LE feu éclata vers deux heures du matin, au centre de la ville, dans son plus riche quartier, au palais marchand. Aussitôt Napoléon donne des ordres, il les multiplie. Le jour venu, il y court, . . et tout pensif entre dans

le Kremlin.

A la vue de ce palais, à la fois gothique et moderne des Romanof et des Rurick, de leur trône encore debout, de cette croix du grand Ywan, et de la plus belle partie de la ville que le Kremlin domine, et que les flammes encore renfermées dans le bazar, semblent devoir respecter, il reprend son premier espoir. Son ambition est flattée de cette conquête; on l'entend s'écrier : "Je suis donc enfin dans Moscou, dans l'antique palais des czars! dans le Kremlin !" Il en examine tous les détails avec un orgueil curieux et satisfait.

Le jour favorisa les efforts de Mortier: il se rendit maître du feu. Les incendiaires se tinrent cachés. On doutait de leur existence. Enfin des ordres sevères étant donnés, l'ordre rétabli, l'inquiétude suspendue, chacun alla s'emparer d'une maison commode ou d'un

palais somptueux, pensant y trouver un bien-être acheté par de si longues et de si excessives privations.

Deux officiers s'étaient établis dans un des batimens du Kremlin. De là, leur vue pouvait embrasser le nord et l'ouest de la ville. Vers minuit une clarté extraordinaire les réveille. Ils regardent, et voient des flammes remplir des palais, dont elles illuminent d'abord et font bientôt écrouler l'élégante et noble architecture. Ils remarquent que le vent du nord chasse directement ces flammes sur le Kremlin, et s'inquiètent pour cette enceinte, où reposaient l'élite de l'armée et son chef. Ils craignent aussi pour toutes les maisons environnantes, où nos soldats, nos gens et nos chevaux fatigués et repus, sont sans doute ensevelis dans un profond sommeil.

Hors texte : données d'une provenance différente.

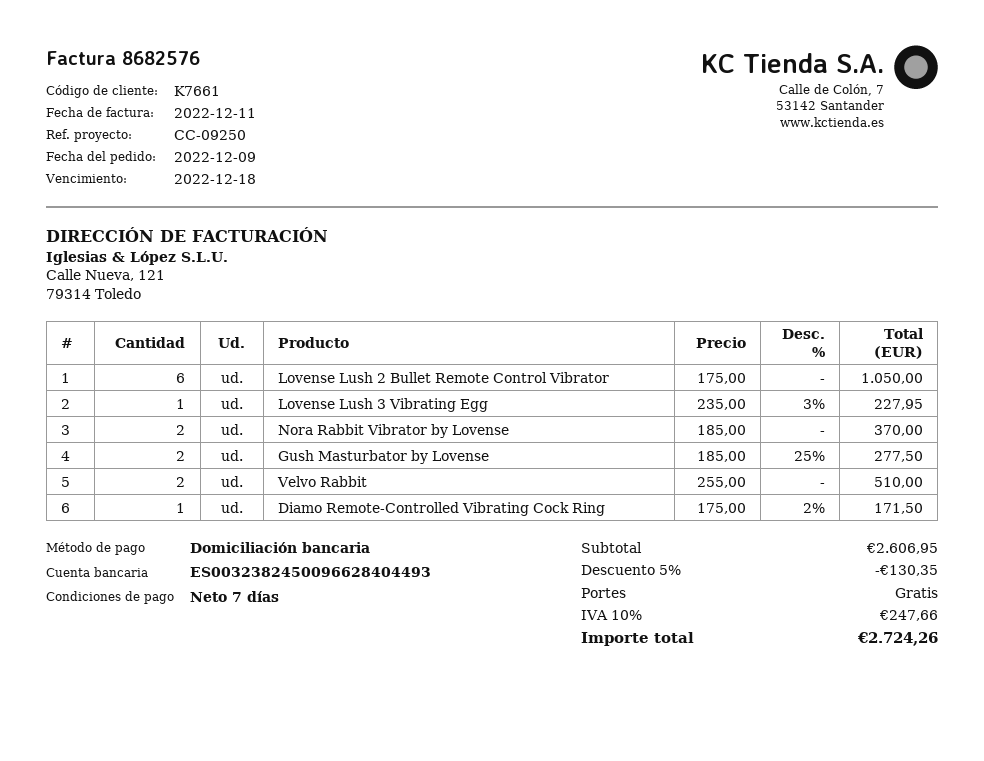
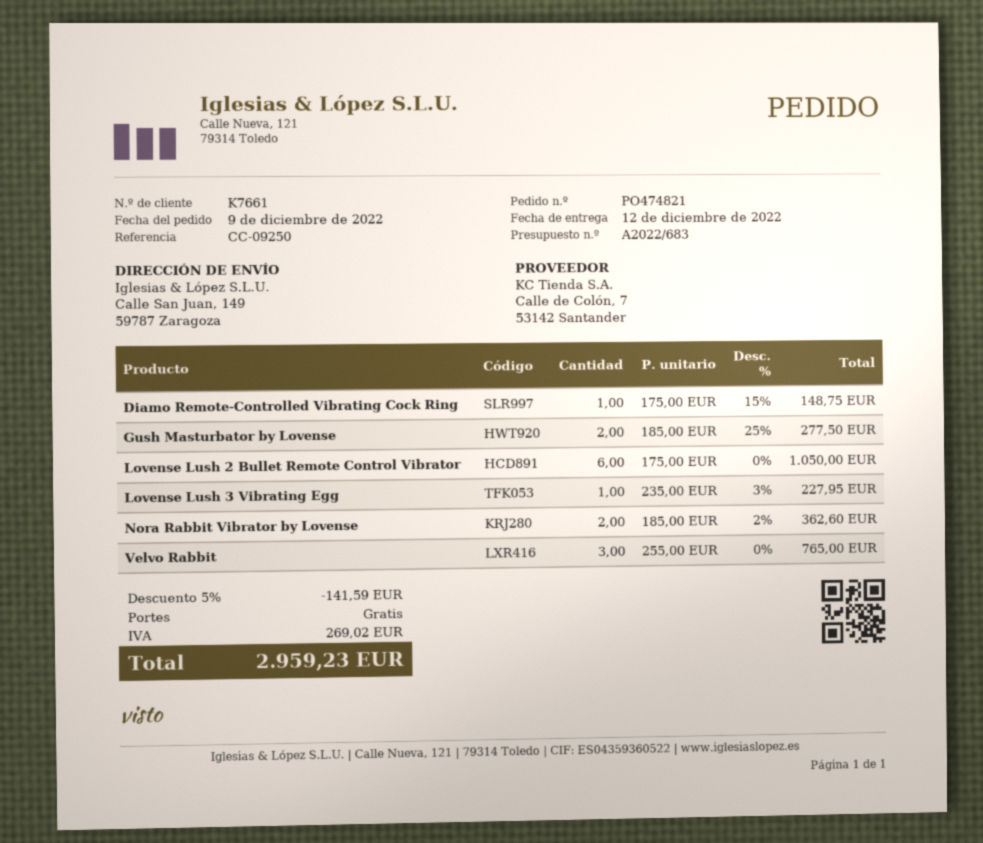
Nora Rabbit Vibrator by Lovense: 2 x 185.00 = 370.00 -> 2 x 185.00 - 2% = 362.60
Velvo Rabbit: 2 x 255.00 = 510.00 -> 3 x 255.00 = 765.00
Diamo Remote-Controlled Vibrating Cock Ring: 1 x 175.00 - 2% = 171.50 -> 1 x 175.00 - 15% = 148.75
discount: 5% = 130.35 -> 5% = 141.59
tax: 247.66 -> 269.02
total: 2724.26 -> 2959.23

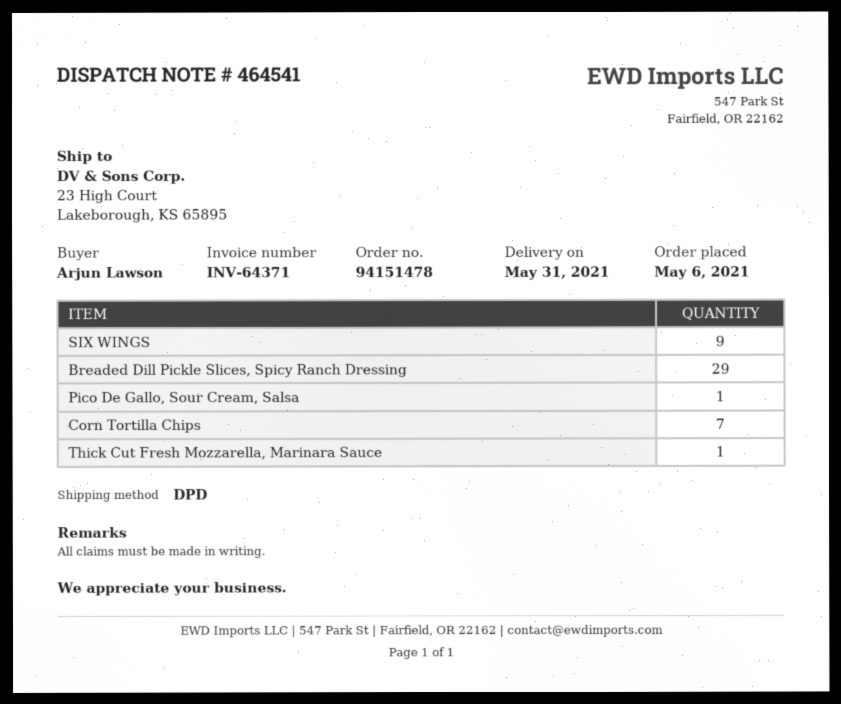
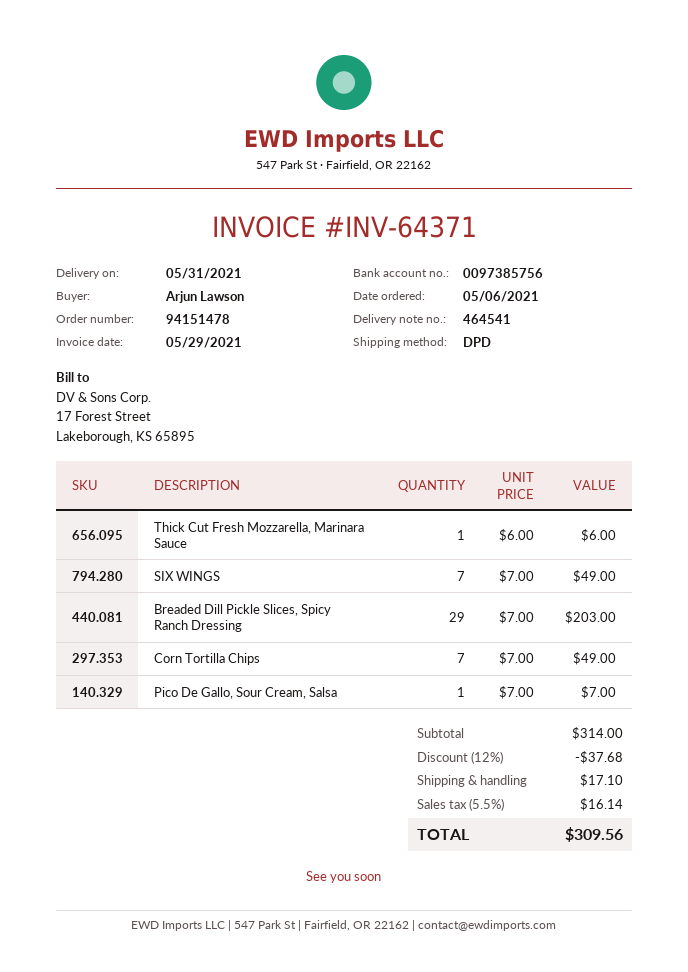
SIX WINGS: 9 -> 7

Déjà des flammèches et des débris ardents volaient jusque sur les toits du Kremlin, quand le vent du nord, tournant vers l'ouest, les chassa dans une autre direction.

Alors rassuré sur son corps d'armée, l'un de ces officiers se rendormit en s'écriant: "C'est à faire aux autres, cela ne nous regarde plus ;" car telle était l'insouciance qui résultait de cette multiplicité d'événements et de malheurs sur lesquels on était comme blasé, et tel l'égoïsme produit par l'excès de fatigue et de souffrance, qu'ils ne laissaient à chacun, que la mesure de force et de sentiment indispensables pour son service, et pour sa conservation personnelle.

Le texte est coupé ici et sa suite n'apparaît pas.